Lets hope the mid life crisis does not involve the earing, sports car/motor bike sudden urge to pleasure ones self in public covered in apricot jam? sorry have no idea where that come from, all the best mate


----------



## iron head case (Jul 2, 2008)

haha i am 41 also.I feel your pain bro


----------



## Raptor (Feb 16, 2010)

I'm 25 and having a mid life crisis


----------



## Raptor (Feb 16, 2010)

I've been though more stress today than most people do in a year


----------



## Milky (Nov 30, 2008)

Raptor said:


> I've been though more stress today than most people do in a year


Mate your life is one fu**ing big roller coaster !


----------



## Raptor (Feb 16, 2010)

Milky said:


> Mate your life is one fu**ing big roller coaster !

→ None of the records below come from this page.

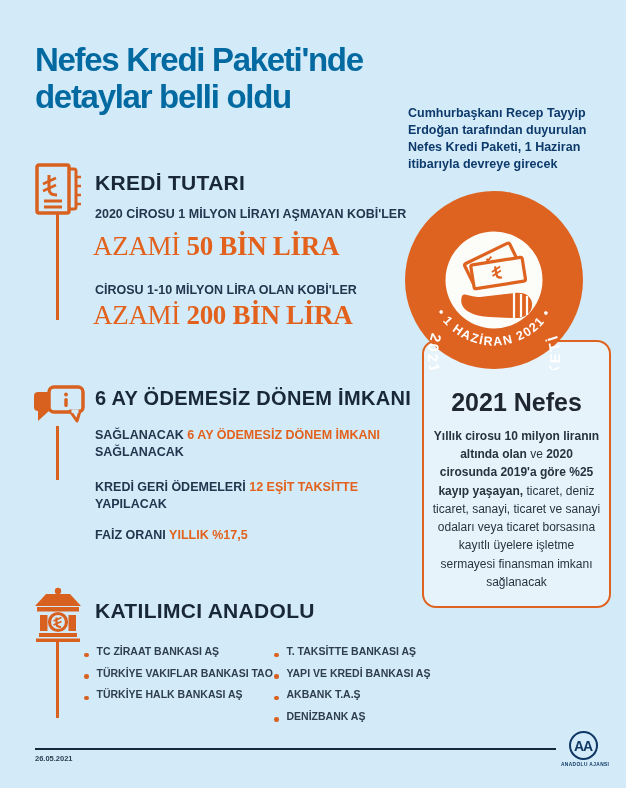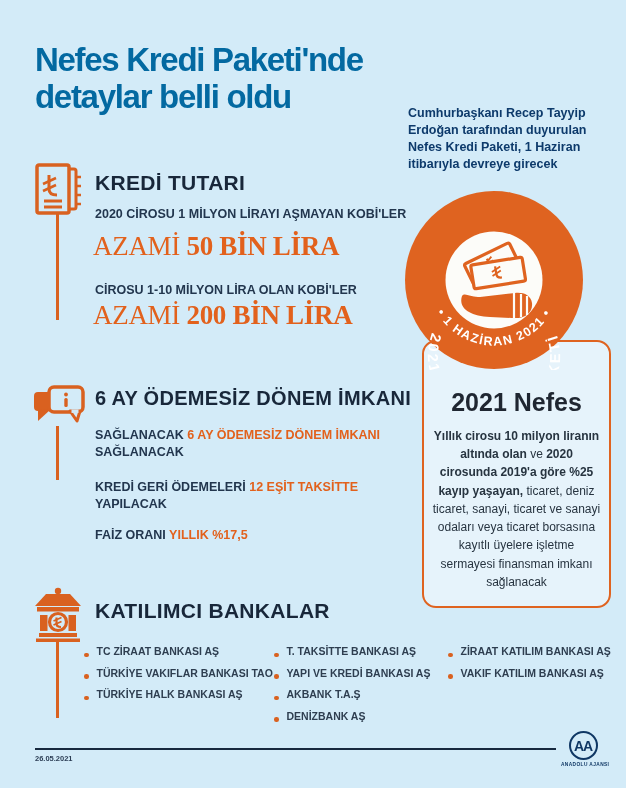--- a/index.html
+++ b/index.html
@@ -126,7 +126,7 @@
     <rect x="5" y="52.5" width="44" height="3.5" fill="#d96120"></rect>
   </svg>
   <div class="abs pole" style="top:640px;height:78px"></div>
-  <div class="abs sec-head" style="left:95px;top:599px;font-size:21px">KATILIMCI BANKALAR</div>
+  <div class="abs sec-head" style="left:95px;top:599px;font-size:21px">KATILIMCI ANADOLU</div>
 
   <div class="abs banks-col" style="left:84px;top:645px">
     <div class="bank">

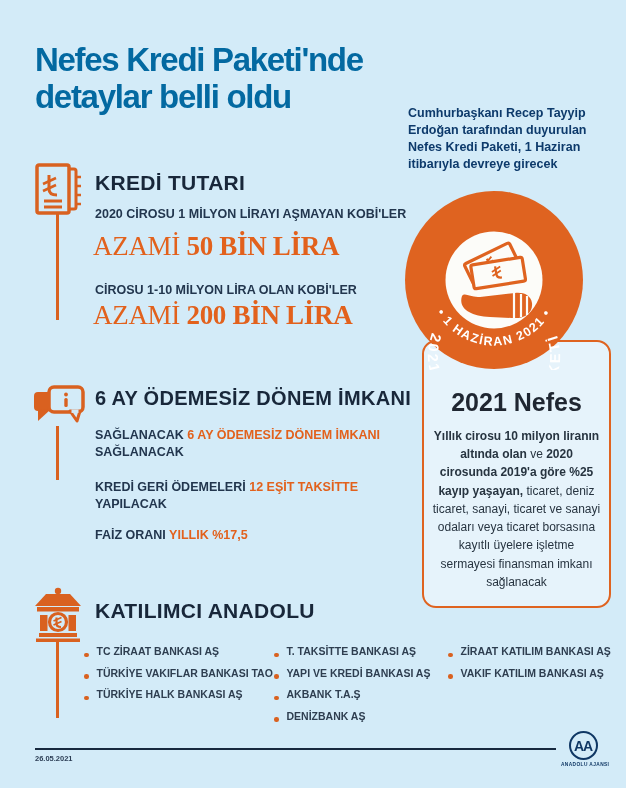--- a/index.html
+++ b/index.html
@@ -160,16 +160,6 @@
         <span class="label">DENİZBANK AŞ</span>
       </div>
   </div>
-  <div class="abs banks-col" style="left:448px;top:645px">
-    <div class="bank">
-        <span class="dot"></span>
-        <span class="label">ZİRAAT KATILIM BANKASI AŞ</span>
-      </div>
-    <div class="bank">
-        <span class="dot"></span>
-        <span class="label">VAKIF KATILIM BANKASI AŞ</span>
-      </div>
-  </div>
 
   <div class="abs rule"></div>
   <div class="abs date">26.05.2021</div>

Haha its fcuked up isn't it


----------



## mid-life (Jul 7, 2011)

Thanks for all the welcomes,

I had the Sports bike crisis when I turned 25 (quarter life crisis?). I don't recall anything involving Apricot Jam, or at least nothing that I would admit to anyway.

Cheers

Jason


----------



## ausbuilt (Nov 22, 2010)

Milky said:


> Bonjourno from a 41 yr old...


Bruv!!! I didn't know we where the same age!! bugger.. I think you look younger!!



big steve said:


> your only as old as the woman you feel!

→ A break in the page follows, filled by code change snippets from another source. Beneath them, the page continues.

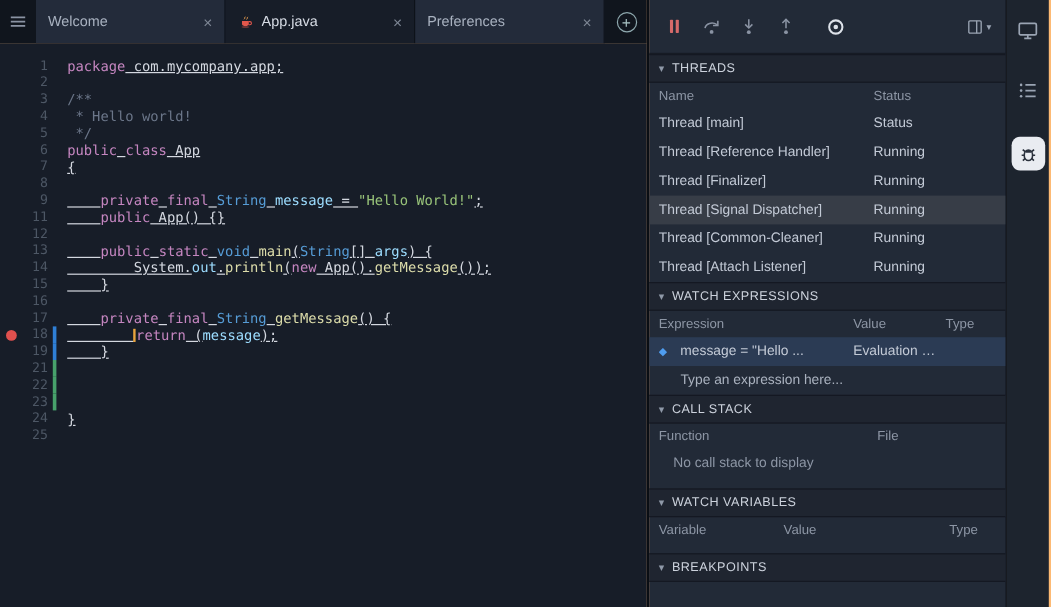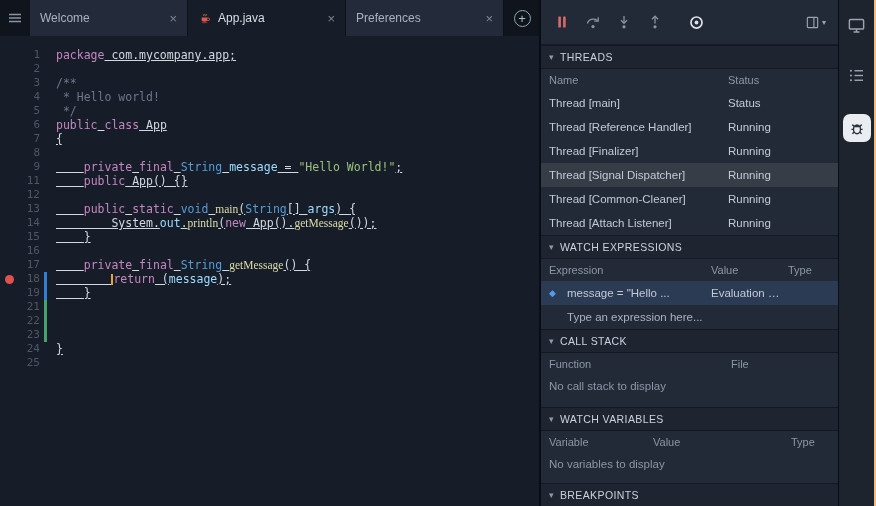--- a/index.html
+++ b/index.html
@@ -34,7 +34,7 @@
   .tk-type{color:#569cd6;}
   .tk-str{color:#98c379;}
   .tk-com{color:#6b7689;}
-  .tk-fn{color:#dcdcaa;font-family:Liberation Serif, serif;}
+  .tk-fn{color:#dcdcaa;}
   .tk-var{color:#9cdcfe;}
   .tk-pl{color:#d4d8e0;text-decoration:underline;}
   .tk-caret{display:inline-block;width:2px;height:11px;background:#e8a33d;margin-bottom:-2px;}

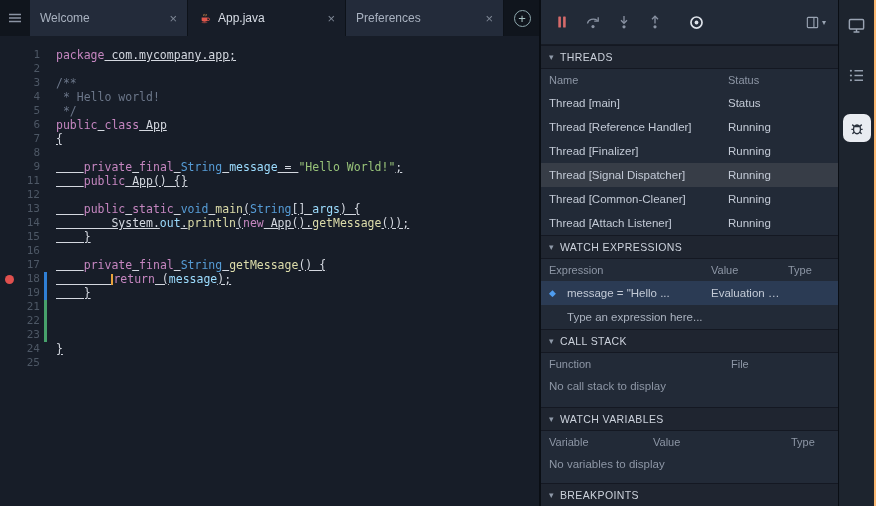--- a/index.html
+++ b/index.html
@@ -62,7 +62,7 @@
   .wexp{display:flex;align-items:center;gap:5px;}
   .diamond{color:#4f9df0;font-size:9px;}
   .input-row{height:24px;flex:none;display:flex;align-items:center;padding-left:26px;color:#aab2bf;cursor:text;}
-  .empty-msg{height:22px;flex:none;display:flex;align-items:center;padding-left:8px;color:#8d96a5;}
+  .empty-msg{height:22px;flex:none;display:flex;align-items:center;padding-left:20px;color:#8d96a5;}
   .mt10{margin-top:10px;} .mt8{margin-top:8px;}
   
   .activity-bar{width:35px;flex:none;background:#1d242e;display:flex;flex-direction:column;

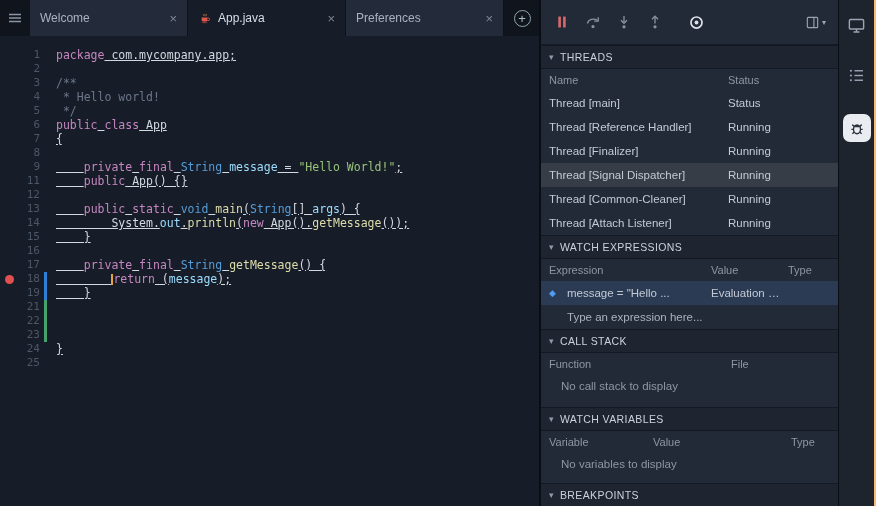--- a/index.html
+++ b/index.html
@@ -253,7 +253,6 @@
       <span>Value</span>
       <span>Type</span>
     </div>
-    <div class="empty-msg">No variables to display</div>
 
     <div class="sec-header mt8">
       <span class="caret">▾</span>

now this is true.. and my soon to be wife is 26 



crayzee said:


> Lets hope the mid life crisis does not involve the earing, sports car/motor bike sudden urge to pleasure ones self in public covered in apricot jam? sorry have no idea where that come from, all the best mate


hmmm.. well i've had some form of 2 seat sports car in my life since I was at uni... and bikes.. currently a boxster and an exige S in the garage (no 4 seater for me! LOL)... hmmm have to toss up between a new bike and a barrel of apricot jam..


----------



## JusNoGood (Apr 4, 2011)

ausbuilt said:


> Bruv!!! I didn't know we where the same age!! bugger.. I think you look younger!!
> 
> now this is true.. and my soon to be wife is 26
> 
> hmmm.. well i've had some form of 2 seat sports car in my life since I was at uni... and bikes.. currently a boxster and an exige S in the garage (no 4 seater for me! LOL)... hmmm have to toss up between a new bike and a barrel of apricot jam..


Impressed with the Exige...very impressed with the 26yo...unimpressed with the Coxter as Clarkson calls them 

Is the 26yo wifie number 2?


----------



## ausbuilt (Nov 22, 2010)

Milky said:


> Bonjourno from a 41 yr old...





big steve said:


> your only as old as the woman you feel!





JusNoGood said:


> Impressed with the Exige...very impressed with the 26yo...unimpressed with the Coxter as Clarkson calls them
> 
> Is the 26yo wifie number 2?


i like clarkson... and like he said you drive a boxster/coxster coz you can't afford a 911... thanks to my divorce... so yes, 26yo is number 2 sequentially, but way out infront in every possible way.. what an upgrade! ;-)


----------



## Redbeard85 (Mar 26, 2011)

Good luck mate! and welcome to UK-M


----------



## JusNoGood (Apr 4, 2011)

ausbuilt said:


> i like clarkson... and like he said you drive a boxster/coxster coz you can't afford a 911... thanks to my divorce... so yes, 26yo is number 2 sequentially, but way out infront in every possible way.. what an upgrade! ;-)


Lol rather have a 26 yo than a 911 any day


----------



## Milky (Nov 30, 2008)

ausbuilt said:


> Bruv!!! I didn't know we where the same age!! bugger.. I think you look younger!!
> 
> now this is true.. and my soon to be wife is 26
> 
> hmmm.. well i've had some form of 2 seat sports car in my life since I was at uni... and bikes.. currently a boxster and an exige S in the garage (no 4 seater for me! LOL)... hmmm have to toss up between a new bike and a barrel of apricot jam..


Mate you have some serious issues if you think l look younger than you.... get help, good help at that !


----------



## ausbuilt (Nov 22, 2010)

Milky said:


> Mate you have some serious issues if you think l look younger than you.... get help, good help at that !


can't afford good help... spend all my spare cash on steroids, GH & DNP ;-)


----------



## Ironclad (Jun 23, 2009)

Welcome aboard


----------